▶ [Task instructions]
Reproduce the entire listing exactly. Leave the pictures out.
(Provided data Opens)
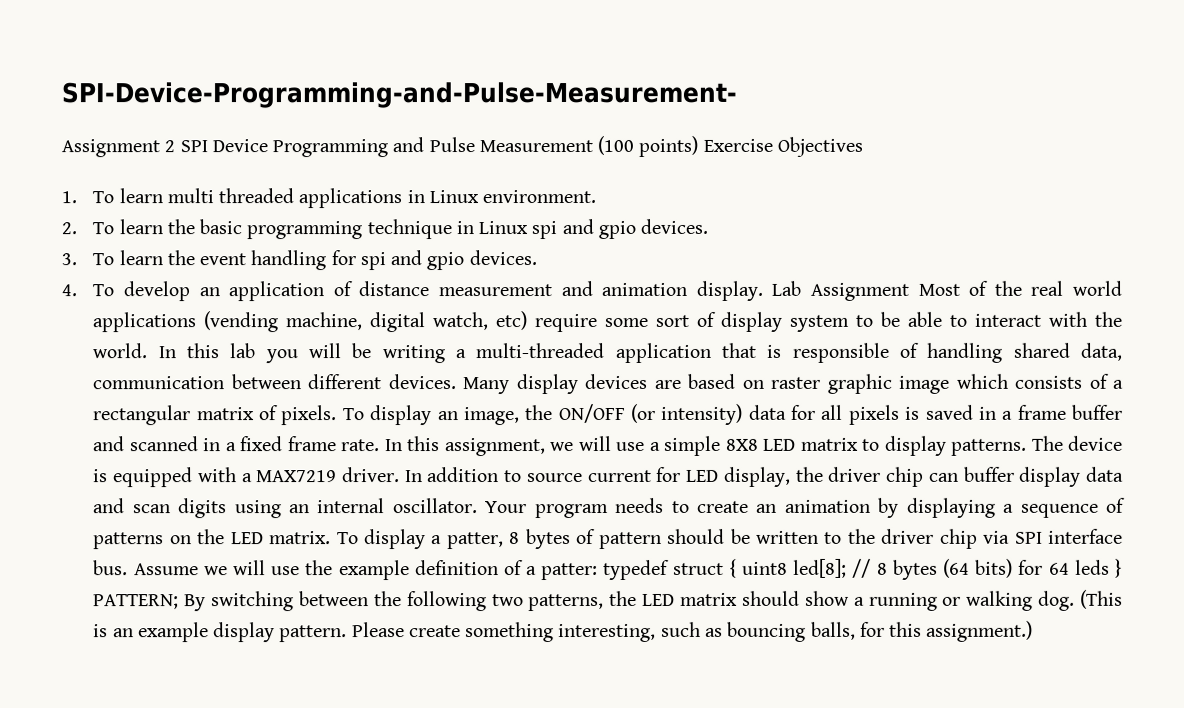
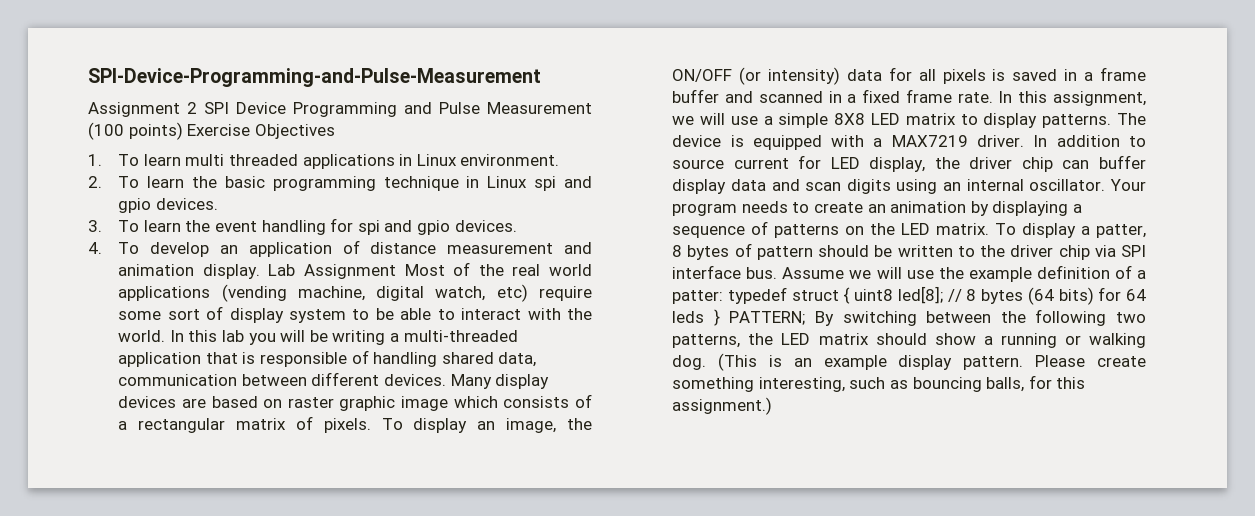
[61,81,737,109] SPI-Device-Programming-and-Pulse-Measurement- -> [88,68,541,87] SPI-Device-Programming-and-Pulse-Measurement

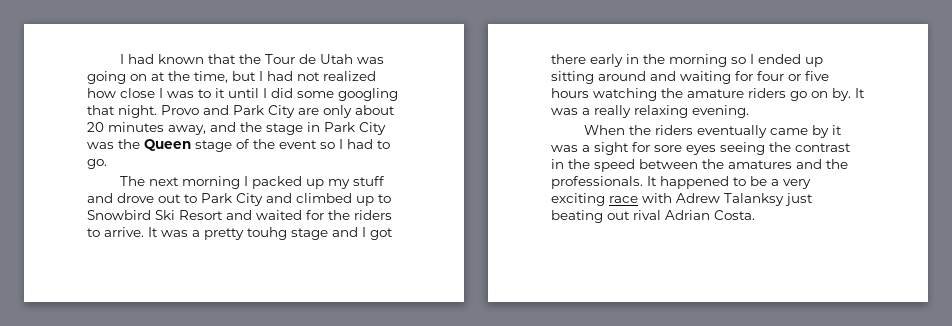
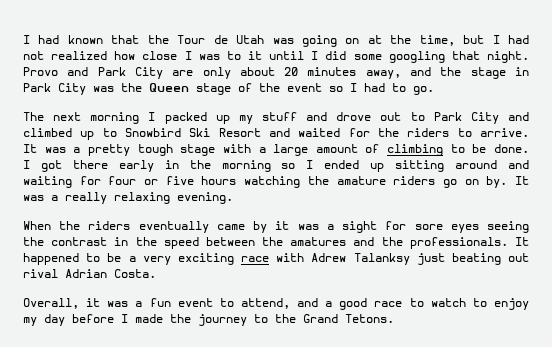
[247,227,358,240] touhg stage and -> [137,144,530,156] tough stage with a large amount of climbing to be done.
(755, 215) none -> [23,298,529,310] [23,314,394,326] // Overall, it was a fun event to attend, and a good race to watch to enjoy my day before I made the journey to the Grand Tetons.

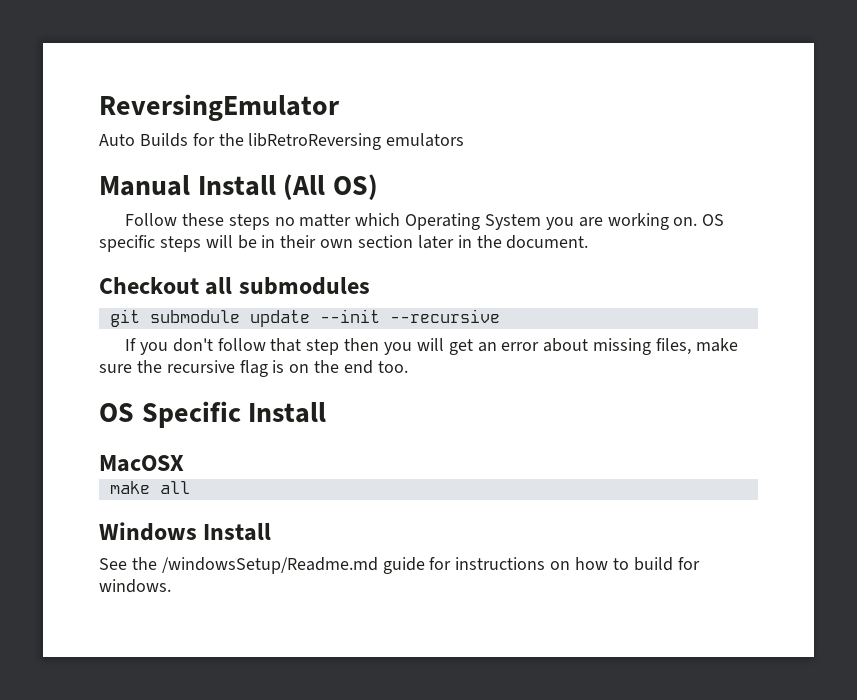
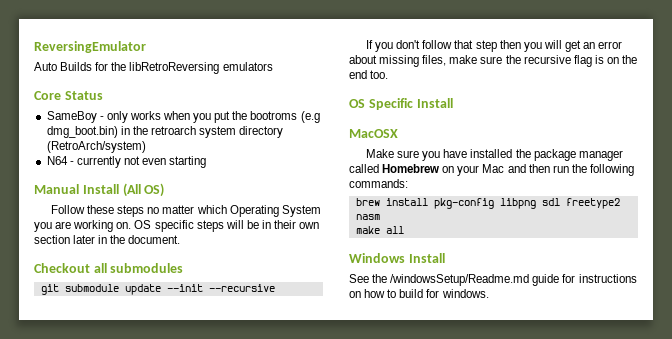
(465, 140) none -> [34,91,103,100] [46,111,320,123] [46,126,284,138] [46,141,146,153] [46,156,207,168] // Core Status // SameBoy - only works when you put the bootroms (e.g dmg_boot.bin) in the retroarch system directory (RetroArch/system) // N64 - currently not even starting
(184, 463) none -> [366,149,623,161] [349,164,634,176] [349,179,408,188] [355,198,620,209] [355,214,380,220] // Make sure you have installed the package manager called Homebrew on your Mac and then run the following commands: // brew install pkg-config libpng sdl freetype2 nasm

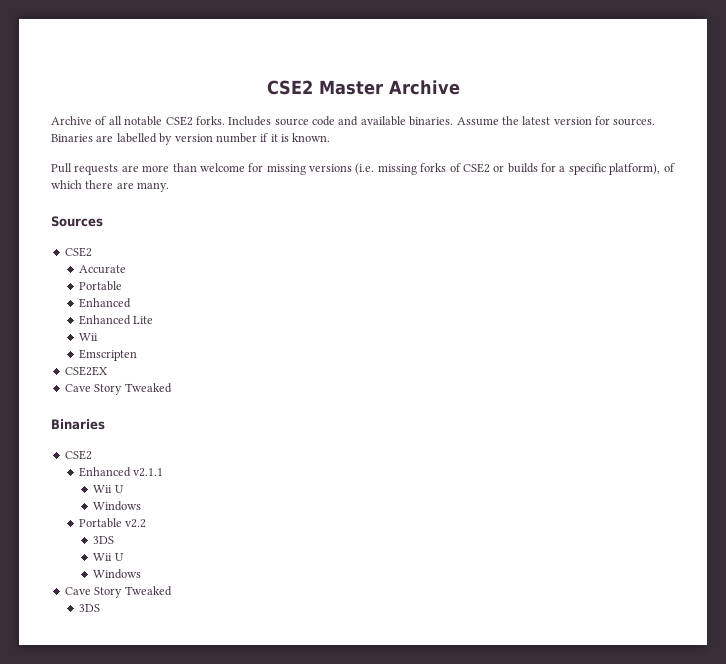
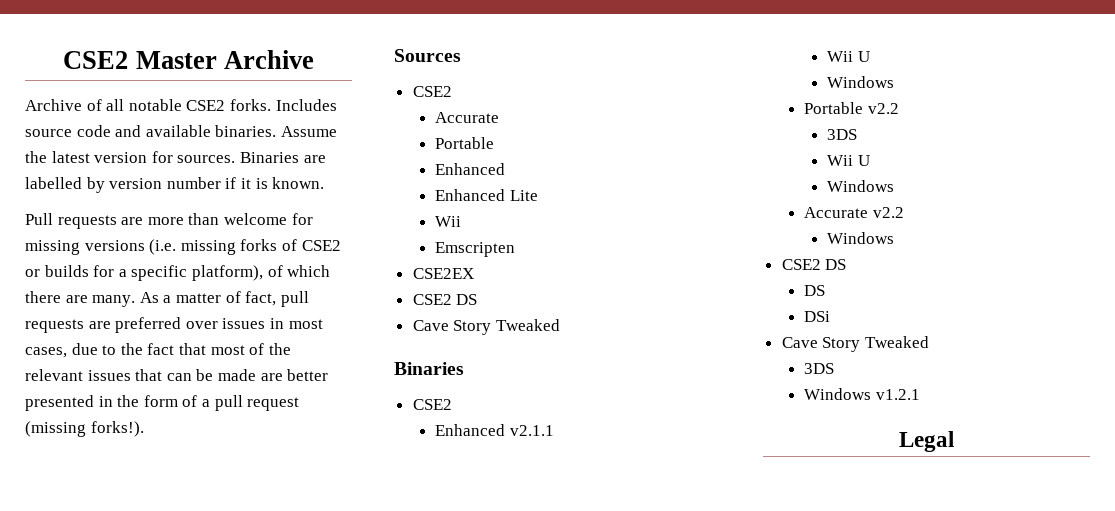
(170, 187) none -> [139,291,309,307] [25,317,323,333] [25,343,291,358] [25,369,329,381] [25,395,300,411] [25,421,144,437] As a matter of fact, pull requests are preferred over issues in most cases, due to the fact that most of the relevant issues that can be made are better presented in the form of a pull request (missing forks!).
(108, 371) none -> [412,294,478,305] // CSE2 DS
(142, 574) none -> [804,207,905,218] [827,232,895,244] [781,259,847,270] [804,285,826,296] [804,311,831,322] // Accurate v2.2 // Windows // CSE2 DS // DS // DSi
(100, 608) none -> [804,388,921,400] [899,431,954,452] // Windows v1.2.1 // Legal

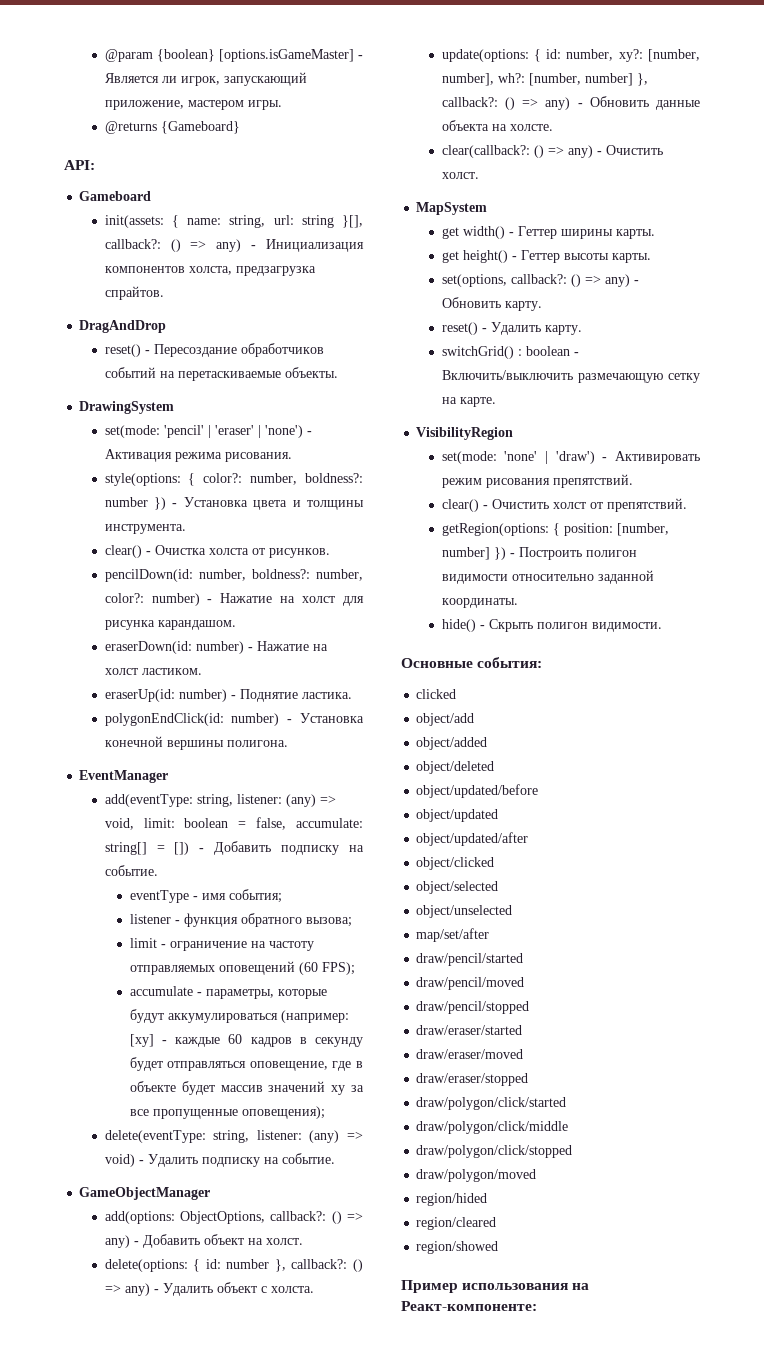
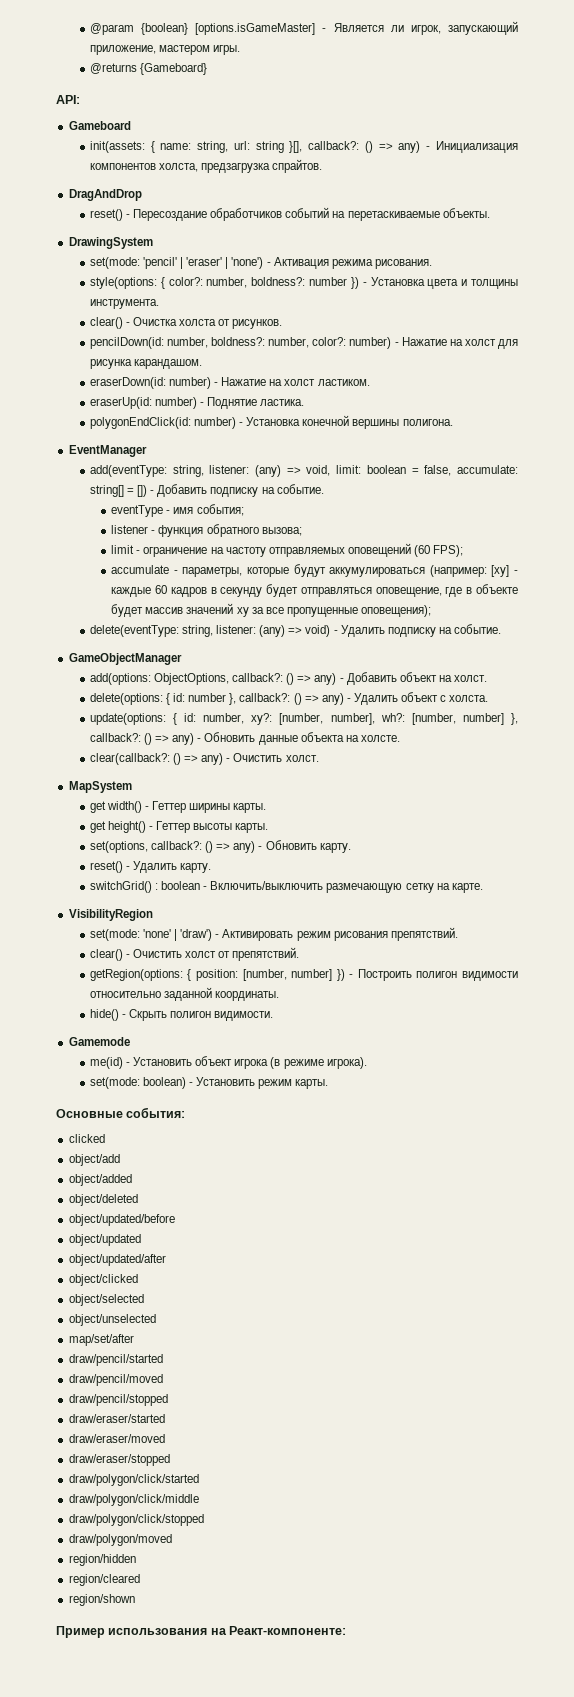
(662, 627) none -> [68,1037,130,1046] [89,1056,367,1069] [89,1077,329,1089] // Gamemode // me(id) - Установить объект игрока (в режиме игрока). // set(mode: boolean) - Установить режим карты.
[416,1193,488,1206] region/hided -> [68,1554,136,1566] region/hidden
[416,1241,499,1254] region/showed -> [68,1594,135,1606] region/shown

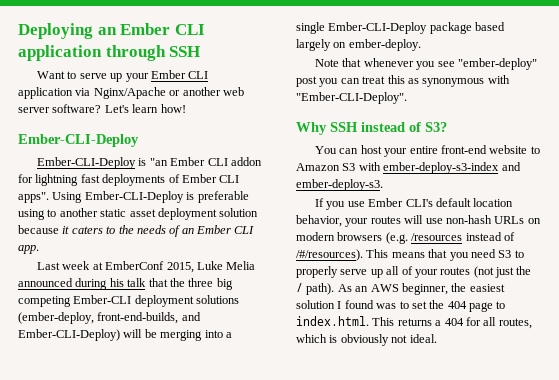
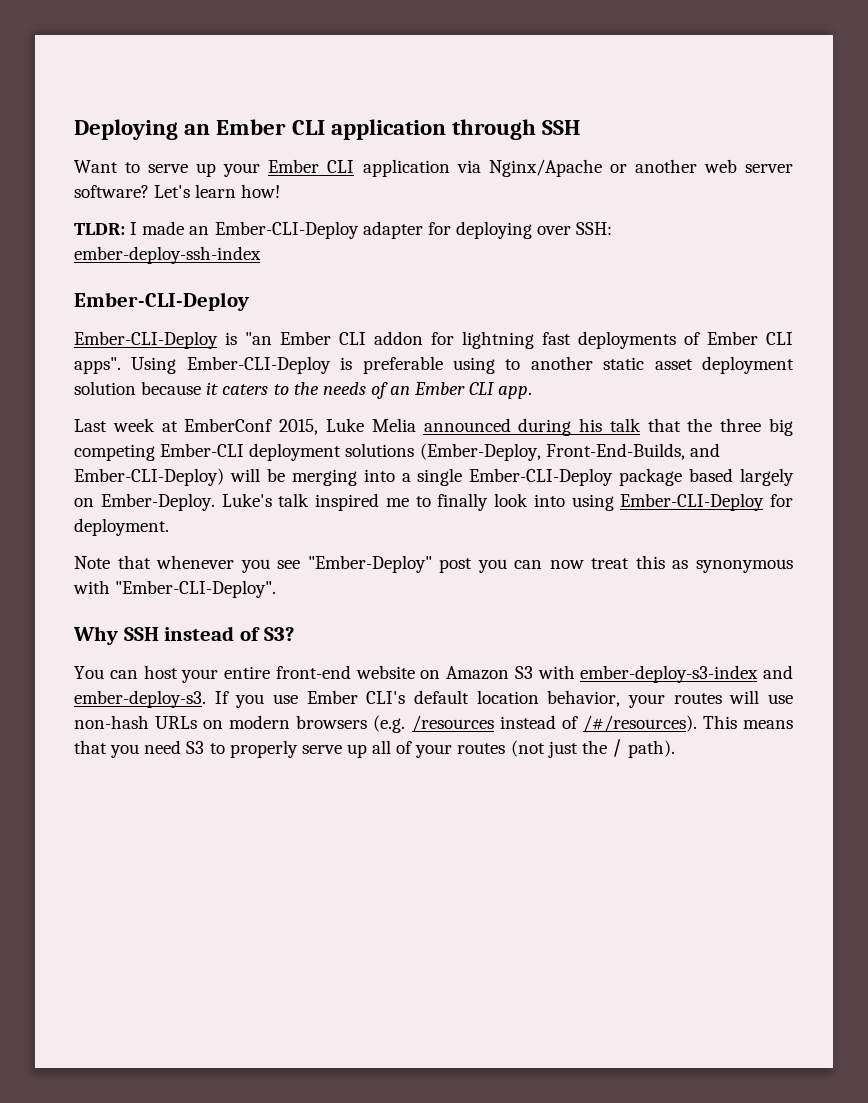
(186, 108) none -> [74,221,613,239] [74,246,261,264] // TLDR: I made an Ember-CLI-Deploy adapter for deploying over SSH: ember-deploy-ssh-index
[18,312,179,324] (ember-deploy, front-end-builds, -> [419,443,685,461] (Ember-Deploy, Front-End-Builds,
[348,39,421,51] ember-deploy. -> [100,493,793,511] [74,518,169,536] Ember-Deploy. Luke's talk inspired me to finally look into using Ember-CLI-Deploy for deployment.
[457,58,537,70] "ember-deploy" -> [307,555,432,573] "Ember-Deploy"
(360, 81) none -> [549,560,584,569] now
[530,146,540,154] to -> [420,670,441,679] on
(383, 185) // -> (206, 699) none
[337,283,505,295] [296,300,506,312] [296,316,532,329] [296,334,437,346] As an AWS beginner, the easiest solution I found was to set the 404 page to index.html. This returns a 404 for all routes, which is obviously not ideal. -> (676, 749) none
(Provided data Closes)
▶ [Answer to the problem]
[61,81,737,109] SPI-Device-Programming-and-Pulse-Measurement- -> [88,68,541,87] SPI-Device-Programming-and-Pulse-Measurement

[247,227,358,240] touhg stage and -> [137,144,530,156] tough stage with a large amount of climbing to be done.
(755, 215) none -> [23,298,529,310] [23,314,394,326] // Overall, it was a fun event to attend, and a good race to watch to enjoy my day before I made the journey to the Grand Tetons.

(465, 140) none -> [34,91,103,100] [46,111,320,123] [46,126,284,138] [46,141,146,153] [46,156,207,168] // Core Status // SameBoy - only works when you put the bootroms (e.g dmg_boot.bin) in the retroarch system directory (RetroArch/system) // N64 - currently not even starting
(184, 463) none -> [366,149,623,161] [349,164,634,176] [349,179,408,188] [355,198,620,209] [355,214,380,220] // Make sure you have installed the package manager called Homebrew on your Mac and then run the following commands: // brew install pkg-config libpng sdl freetype2 nasm

(170, 187) none -> [139,291,309,307] [25,317,323,333] [25,343,291,358] [25,369,329,381] [25,395,300,411] [25,421,144,437] As a matter of fact, pull requests are preferred over issues in most cases, due to the fact that most of the relevant issues that can be made are better presented in the form of a pull request (missing forks!).
(108, 371) none -> [412,294,478,305] // CSE2 DS
(142, 574) none -> [804,207,905,218] [827,232,895,244] [781,259,847,270] [804,285,826,296] [804,311,831,322] // Accurate v2.2 // Windows // CSE2 DS // DS // DSi
(100, 608) none -> [804,388,921,400] [899,431,954,452] // Windows v1.2.1 // Legal

(662, 627) none -> [68,1037,130,1046] [89,1056,367,1069] [89,1077,329,1089] // Gamemode // me(id) - Установить объект игрока (в режиме игрока). // set(mode: boolean) - Установить режим карты.
[416,1193,488,1206] region/hided -> [68,1554,136,1566] region/hidden
[416,1241,499,1254] region/showed -> [68,1594,135,1606] region/shown

(186, 108) none -> [74,221,613,239] [74,246,261,264] // TLDR: I made an Ember-CLI-Deploy adapter for deploying over SSH: ember-deploy-ssh-index
[18,312,179,324] (ember-deploy, front-end-builds, -> [419,443,685,461] (Ember-Deploy, Front-End-Builds,
[348,39,421,51] ember-deploy. -> [100,493,793,511] [74,518,169,536] Ember-Deploy. Luke's talk inspired me to finally look into using Ember-CLI-Deploy for deployment.
[457,58,537,70] "ember-deploy" -> [307,555,432,573] "Ember-Deploy"
(360, 81) none -> [549,560,584,569] now
[530,146,540,154] to -> [420,670,441,679] on
(383, 185) // -> (206, 699) none
[337,283,505,295] [296,300,506,312] [296,316,532,329] [296,334,437,346] As an AWS beginner, the easiest solution I found was to set the 404 page to index.html. This returns a 404 for all routes, which is obviously not ideal. -> (676, 749) none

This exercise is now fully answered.